Why I'm Building Another Orchestrator
Everyone tells you not to build your own cluster manager. They're mostly right. Kubernetes exists, it works, it used all over the place...better job prospects if you use K8s. Building another one is the kind of decision that gets you eyerolls in conversation.
So let me undermine that immediately: I'm building one anyway, it's called Orbit, and the reason isn't that Kubernetes is bad. The reason is that we now have something we didn't have in 2014...a *decade of written-down regret*. Borg's authors published what they'd do differently. Omega showed the way out of the single-scheduler trap. Kubernetes ran the experiment at planetary scale and the scar tissue is all in public. You can sit down today, read every retrospective, and design the system you'd build if you got to pick each tradeoff on purpose instead of inheriting it.
That's the whole pitch. Not "Kubernetes is wrong." Just: *we know more now, and almost nobody has gone back to the drawing board with the knowledge in hand.*
This is the first post in a series where I build that system out loud, one subsystem at a time, in the order you'd actually build them. This post is the why. The rest are the how.

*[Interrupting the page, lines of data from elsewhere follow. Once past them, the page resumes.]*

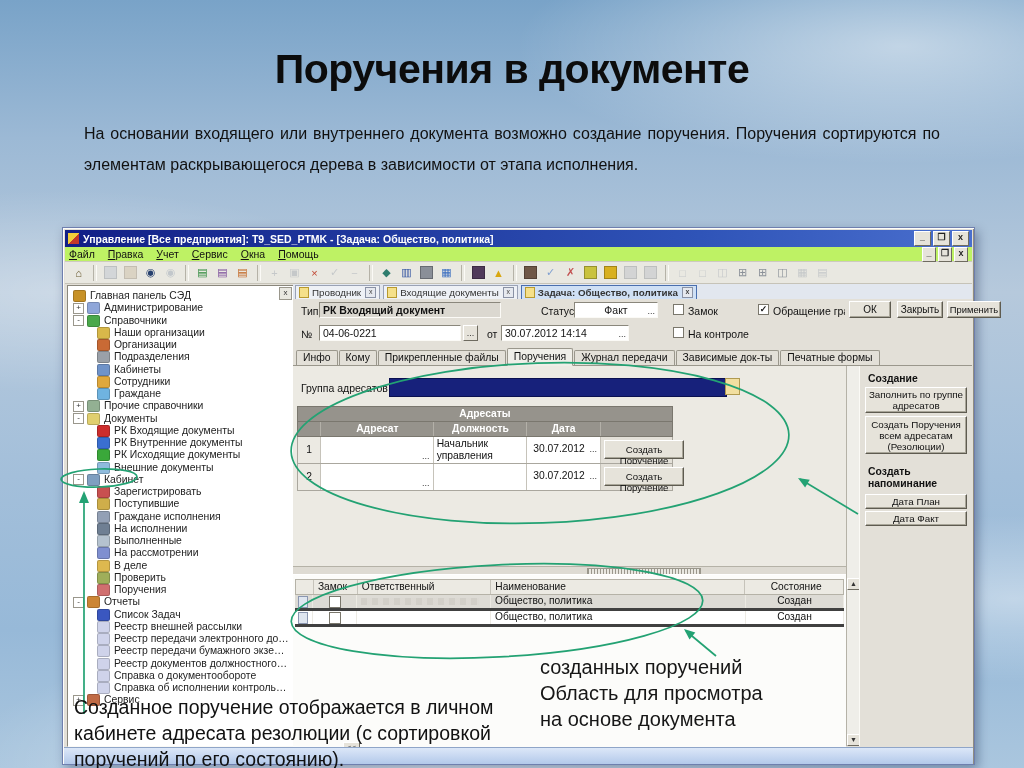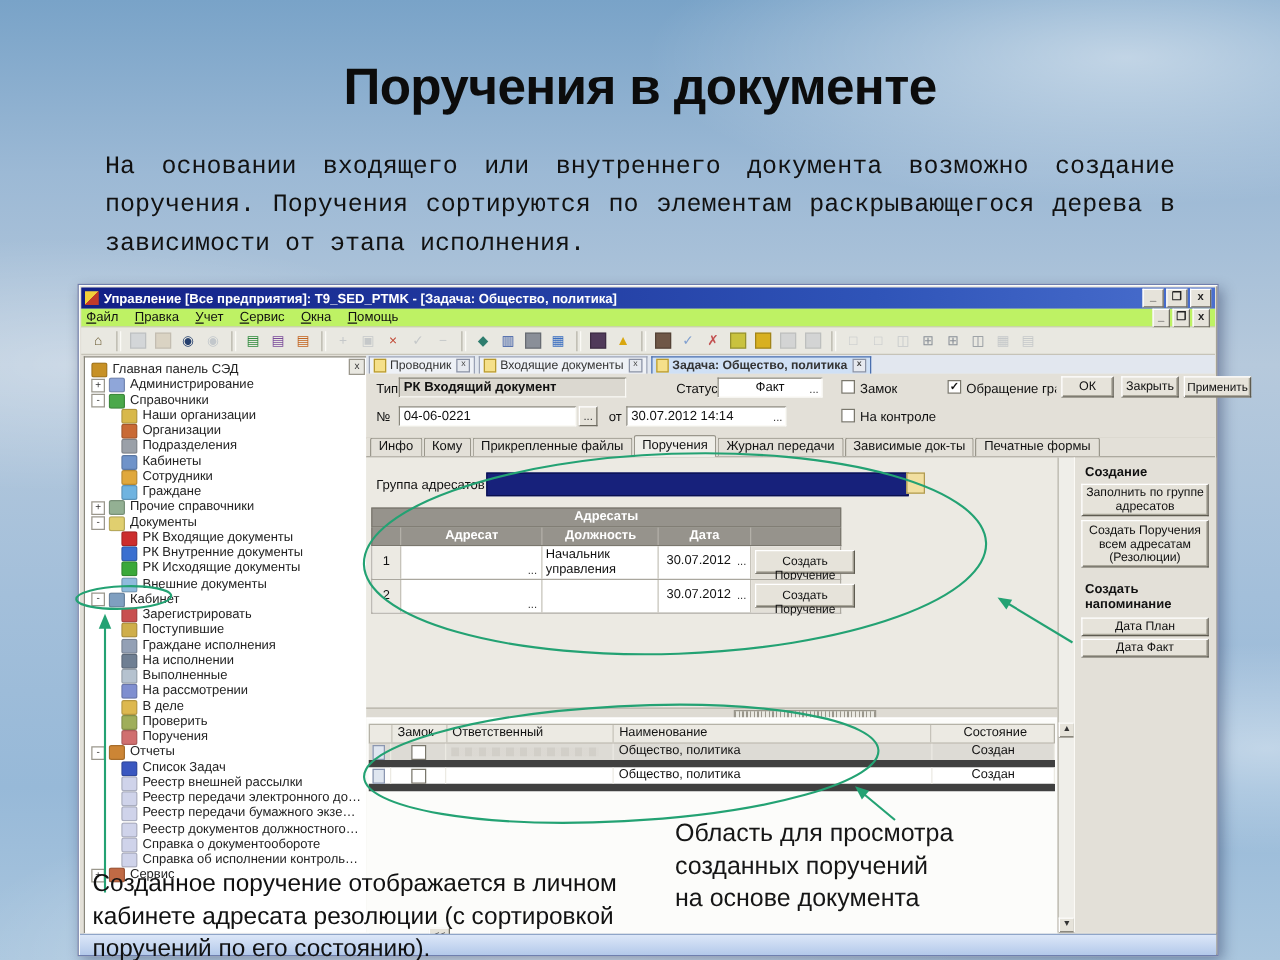"На основании входящего или внутреннего" .slide-intro { font-family: Liberation Mono, monospace -> none; font-size: 20px -> 16px }
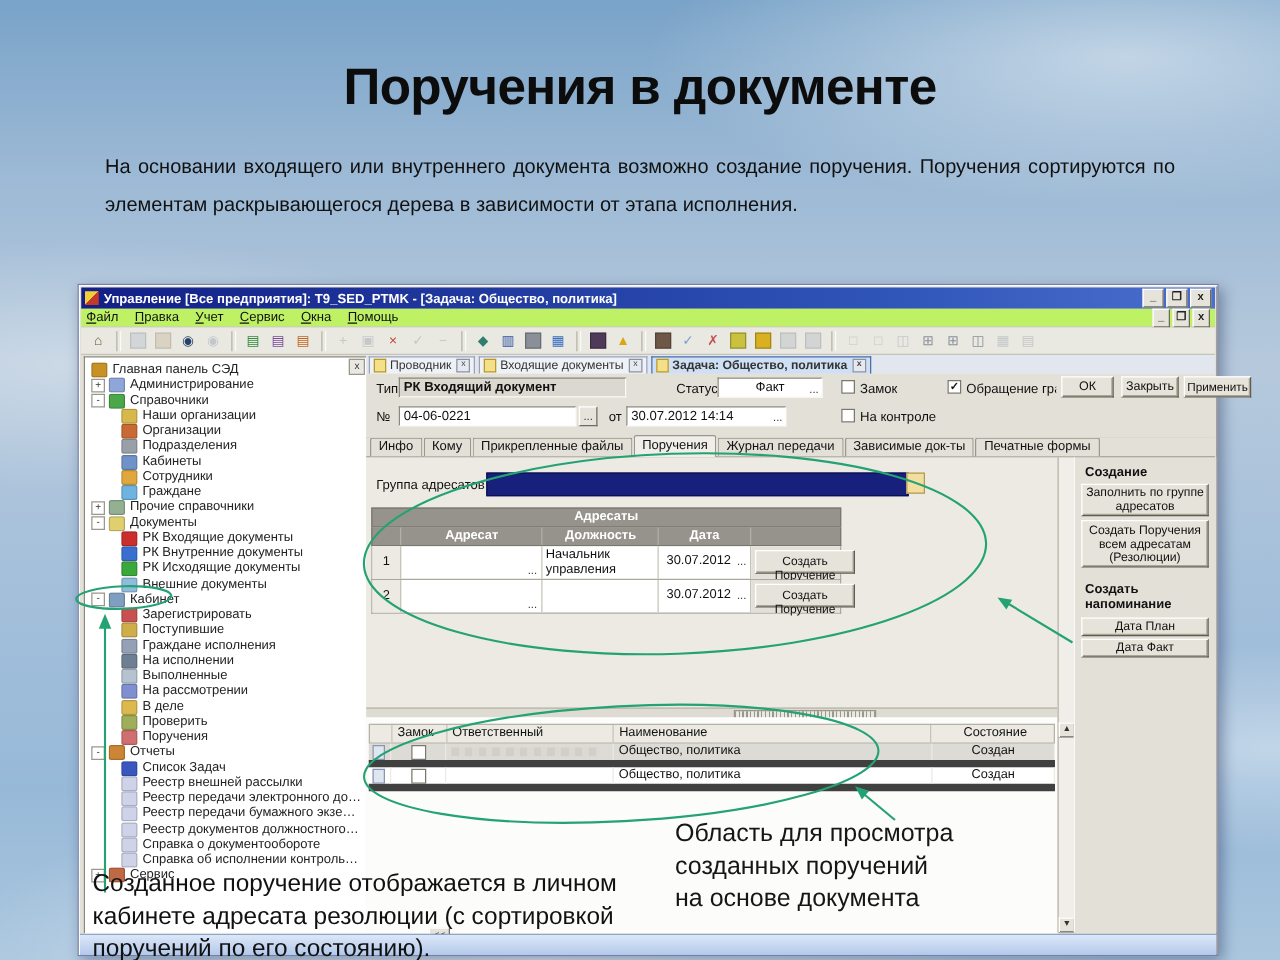"Общество, политика" .orow { border-bottom: 6px solid #404040 -> 3px solid #404040 }
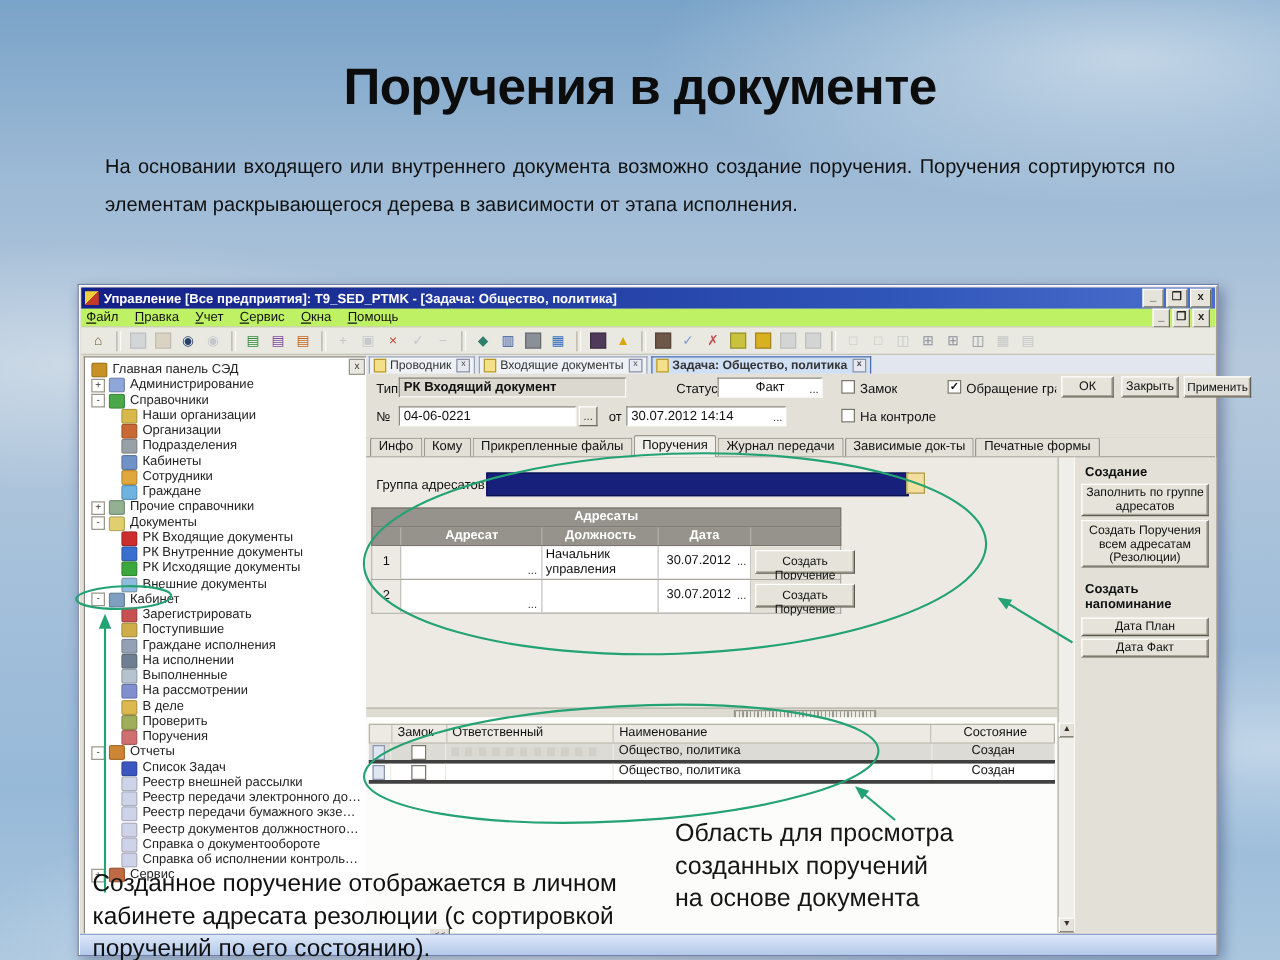"Область для просмотра" div { order: before "созданных поручений" -> after "созданных поручений" }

Three things Borg got right
Orbit keeps three of Borg's properties. I don't think you can drop any of them and still claim to have improved on it.
The first is utilization. Borg packs machines tightly, over-commits on purpose, and reclaims the difference between what a job reserves and what it actually touches from moment to moment. Around a fifth of the workload runs in that reclaimed gap. At fleet scale the gap is worth a data center.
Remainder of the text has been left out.